▶ _How to complete this task_:
The expected result is the full set of records, copied precisely, with images dropped.

[Opening Information given section]

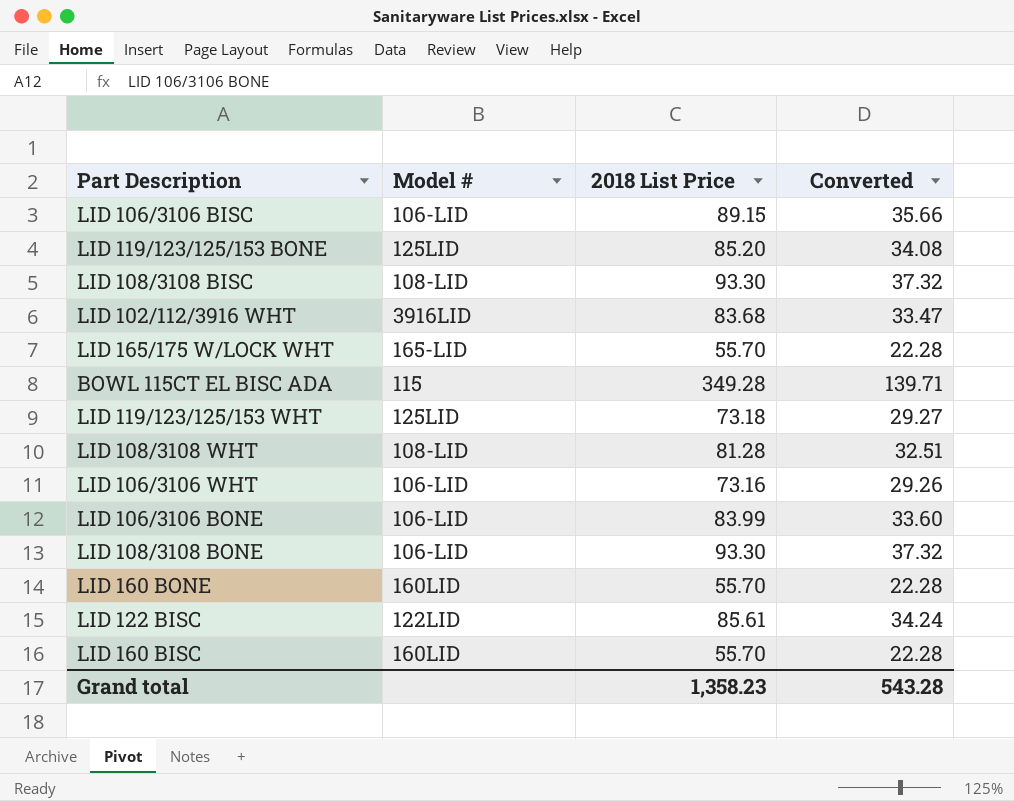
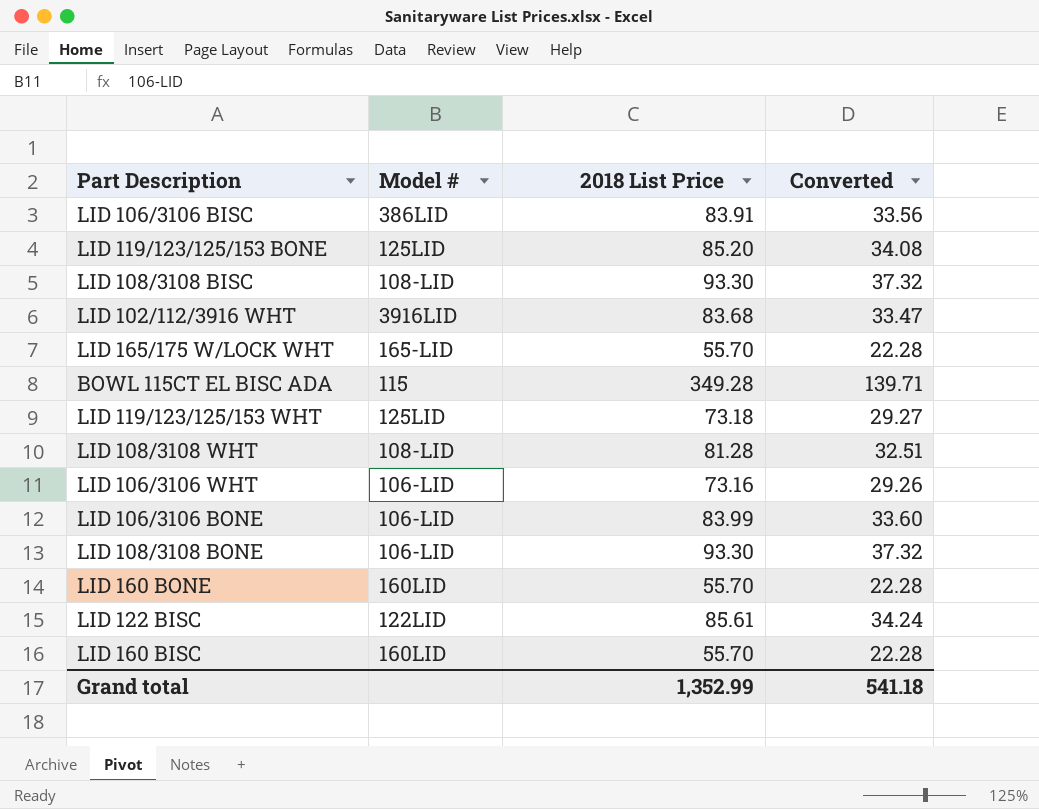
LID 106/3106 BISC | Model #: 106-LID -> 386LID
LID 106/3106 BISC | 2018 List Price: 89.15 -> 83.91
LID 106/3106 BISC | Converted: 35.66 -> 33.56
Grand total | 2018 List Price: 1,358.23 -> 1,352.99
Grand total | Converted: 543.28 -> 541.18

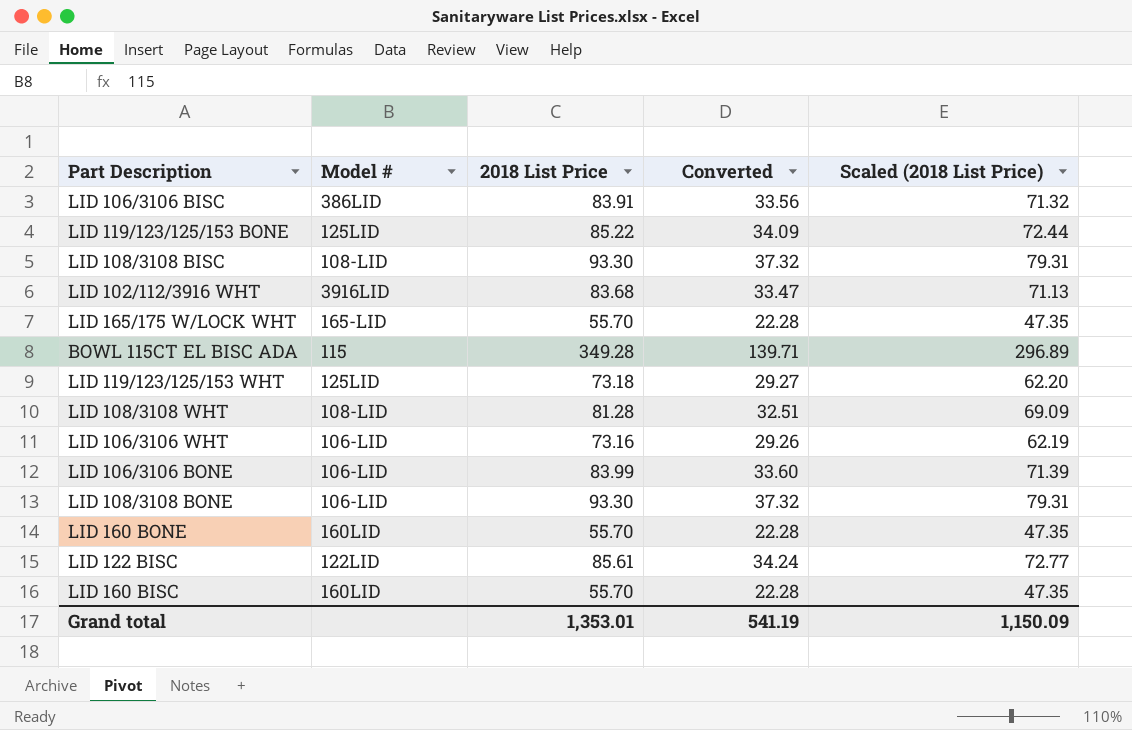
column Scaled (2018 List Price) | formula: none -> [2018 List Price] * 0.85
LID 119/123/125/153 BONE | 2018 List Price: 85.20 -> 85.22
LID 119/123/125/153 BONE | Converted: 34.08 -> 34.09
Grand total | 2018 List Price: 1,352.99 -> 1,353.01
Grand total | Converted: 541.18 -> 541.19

[Closing Information given section]

▶ _Answer box_:
LID 106/3106 BISC | Model #: 106-LID -> 386LID
LID 106/3106 BISC | 2018 List Price: 89.15 -> 83.91
LID 106/3106 BISC | Converted: 35.66 -> 33.56
Grand total | 2018 List Price: 1,358.23 -> 1,352.99
Grand total | Converted: 543.28 -> 541.18

column Scaled (2018 List Price) | formula: none -> [2018 List Price] * 0.85
LID 119/123/125/153 BONE | 2018 List Price: 85.20 -> 85.22
LID 119/123/125/153 BONE | Converted: 34.08 -> 34.09
Grand total | 2018 List Price: 1,352.99 -> 1,353.01
Grand total | Converted: 541.18 -> 541.19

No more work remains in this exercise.